The fall semester began that September in an intensely colorful Indian summer that came after an early frost. Stoner returned to his classes with an eagerness that he had not felt for a long time; even the prospect of facing a hundred freshman faces did not dim the renewal of his energy.

His life with Katherine continued much as it had been before, except that with the return of the students and many of the faculty he began to find it necessary to practice circumspection. During the summer the old house where Katherine lived had been almost deserted; they had been able thus to be together in almost complete isolation, with no fear that they might be noticed. Now William had to exercise caution when he came to her place in the afternoon; he found himself looking up and down the street before he approached the house, and going furtively down the stairs to the little well that opened into her apartment.

They thought of gestures and talked of rebellion; they told each other that they were tempted to do something outrageous, to make a display. But they did not, and they had no real desire to do so. They wanted only to be left alone, to be themselves; and, wanting this, they knew they would not be left alone and they suspected that they could not be themselves. They imagined themselves to be discreet, and it hardly occurred to them that their affair would be suspected. They made a point of not encountering each other at the University, and when they could not avoid meeting publicly, they greeted each other with a formality whose irony they did not believe to be evident.

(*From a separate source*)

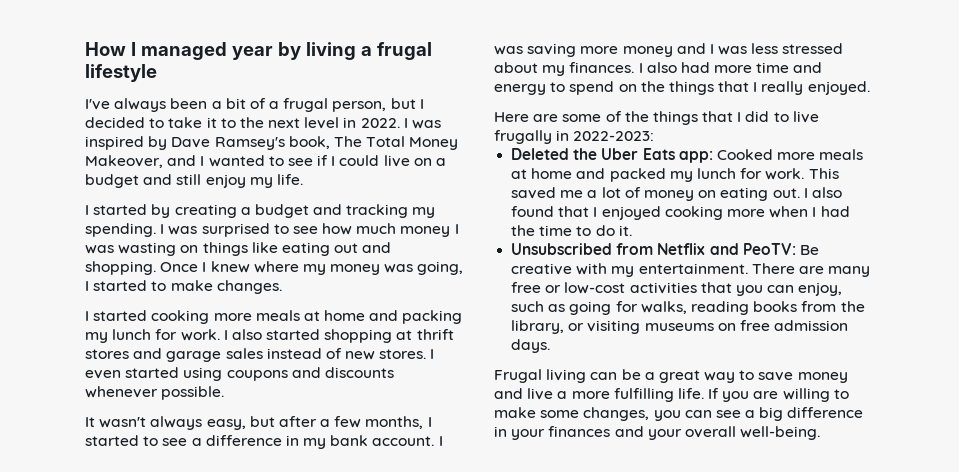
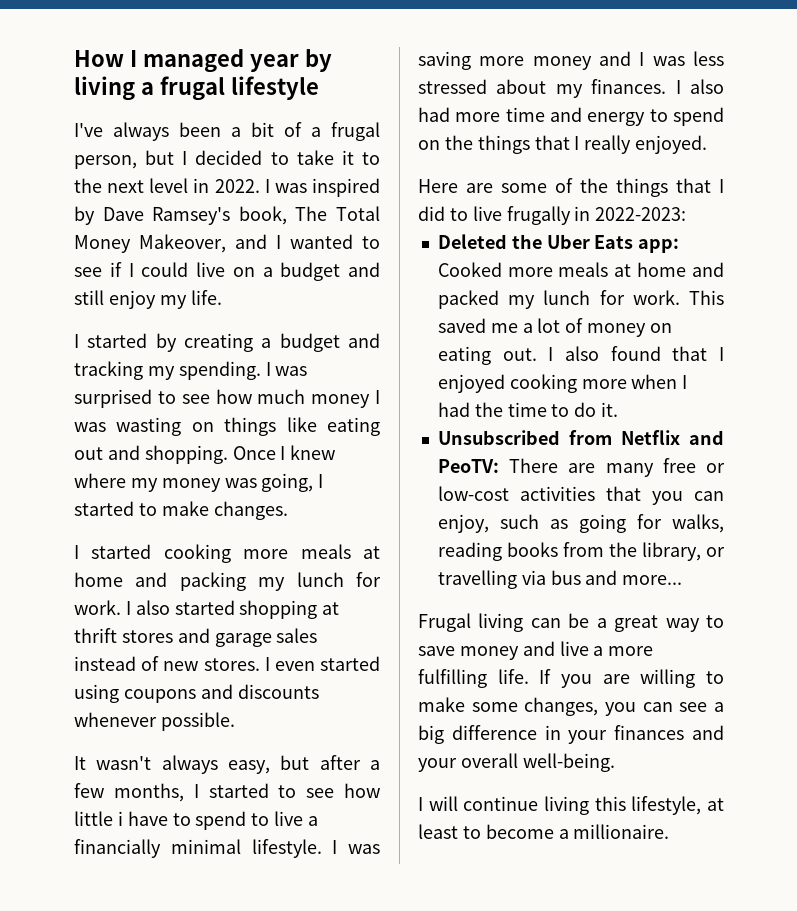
- It wasn't always easy, but after a few months, I started to see a difference in my bank account.
+ It wasn't always easy, but after a few months, I started to see how little i have to spend to live a financially minimal lifestyle.
- Unsubscribed from Netflix and PeoTV: Be creative with my entertainment. There are many free or low-cost activities that you can enjoy, such as going for walks, reading books from the library, or visiting museums on free admission days.
+ Unsubscribed from Netflix and PeoTV: There are many free or low-cost activities that you can enjoy, such as going for walks, reading books from the library, or travelling via bus and more...
+ I will continue living this lifestyle, at least to become a millionaire.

But the affair was known, and known very quickly after the fall semester began. It was likely that the discovery came out of the peculiar clairvoyance that people have about such matters; for neither of them had given an outward sign of their private lives. Or perhaps someone had made an idle speculation that had a ring of truth to someone else, which caused a closer regard of them both, which in turn . . . Their speculations were, they knew, to no end; but they continued to make them.

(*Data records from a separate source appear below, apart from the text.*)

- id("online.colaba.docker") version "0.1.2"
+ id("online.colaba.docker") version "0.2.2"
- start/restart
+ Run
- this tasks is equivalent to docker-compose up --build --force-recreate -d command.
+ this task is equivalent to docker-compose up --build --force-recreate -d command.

There were signs by which both knew that they were discovered. Once, walking behind two male graduate students, Stoner heard one say, half in admiration and half in contempt, "Old Stoner. By God, who would have believed it?"--and saw them shake their heads in mockery and puzzlement over the human condition. Acquaintances of Katherine made oblique references to Stoner and offered her confidences about their own love-lives that she had not invited.

What surprised them both was that it did not seem to matter. No one refused to speak to them; no one gave them black looks; they were not made to suffer by the world they had feared. They began to believe that they could live in the place they had thought to be inimical to their love, and live there with some dignity and ease.

Over the Christmas holiday Edith decided to take Grace for a visit with her mother in St. Louis; and for the only time during their life together William and Katherine were able to be with each other for an extended period.

Separately and casually, both let it be known that they would be away from the University during the Christmas holiday; Katherine was to visit relatives in the East, and William was to work at the bibliographical center and museum in Kansas City. At different hours they took separate buses, and met at Lake Ozark, a resort village in the outlying mountains of the great Ozark range.

They were the only guests of the only lodge in the village that remained open the year around; and they had ten days together.

There had been a heavy snow three days before their arrival, and during their stay it snowed again, so that the gently rolling hills remained white all the time they were there.